Shock tore through her at the sight of Fayez Haddad, looking as handsome as he’d been on their wedding day, and a thousand times more terrifying.
“You remember me,” he said in halting English that made her hate him all the more. His voice was slimy and evil. She shuddered.
“Of course I do.”
“You know, then, that I am the man you should have married.”
Every bone in Kylie’s body was revolted by the idea but she knew to keep calm. To avoid inflaming an already perilous situation. “I know you and my husband have history. And I’m sorry. But it has very little to do with me.”
“Do you not think? He used you to get back at me. You are in the very centre of our … dispute.”
Kylie shook her head. “He couldn’t risk our alliance,” she murmured softly. “Our marriage would have been too powerful. It’s his job, his birthright, to defend his Kingdom…”
Fayez’s laugh was horrible. “Is this what you think?” He moved closer to Kylie, and when he lifted a hand to cup her cheek she automatically shirked away from the touch. He noticed, and didn’t like it. He pulled her back to him, more roughly, holding her body against his.

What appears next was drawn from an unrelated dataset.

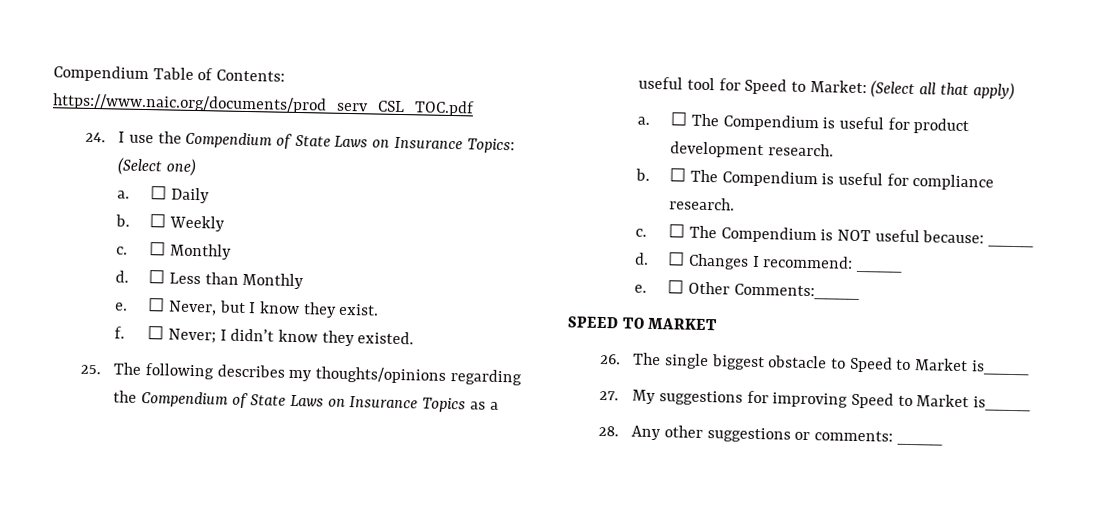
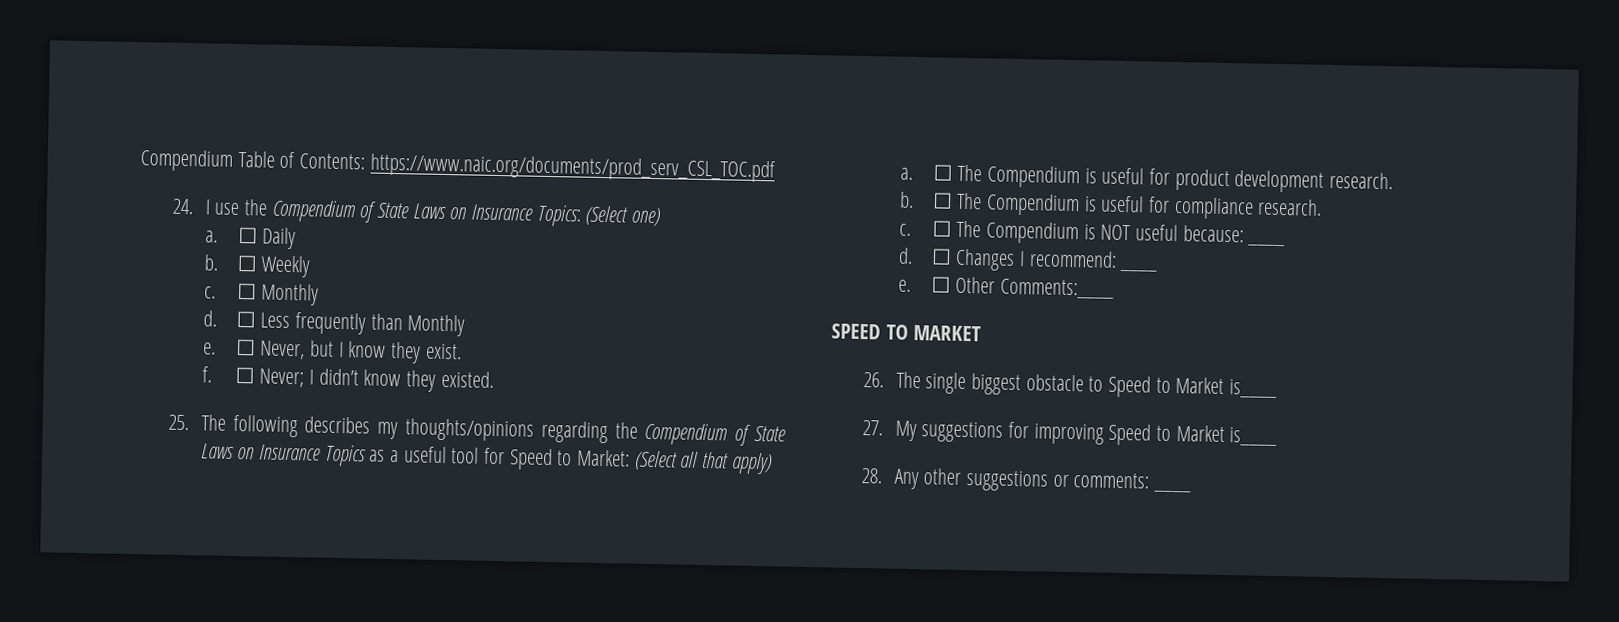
- ☐ Less than Monthly
+ ☐ Less frequently than Monthly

“Do not touch her,” Aïna’s command came from the back of the room but Fayez ignored her.
“Poor, innocent, naïve Kylie. So beautiful and so stupid.” He shook his head. “All these people telling you lies, all your life. Did you never question anything?”
His breath smelled of fish. Nausea rose inside of her. She pulled back from him but he seemed to take that as a challenge. No, he seemed to enjoy it. He grinned, a smile that was wolfish, and he brought his mouth close to her ear.
She felt Aïna tense in the corner – strange that even in that moment, thrumming with emotions, she should be so aware of her servant. “Did you never question why a man like Al Asouri would marry you?”
She didn’t pull away again, though she desperately wanted him not to be touching her. “I know why he married me,” she said softly. “My family.”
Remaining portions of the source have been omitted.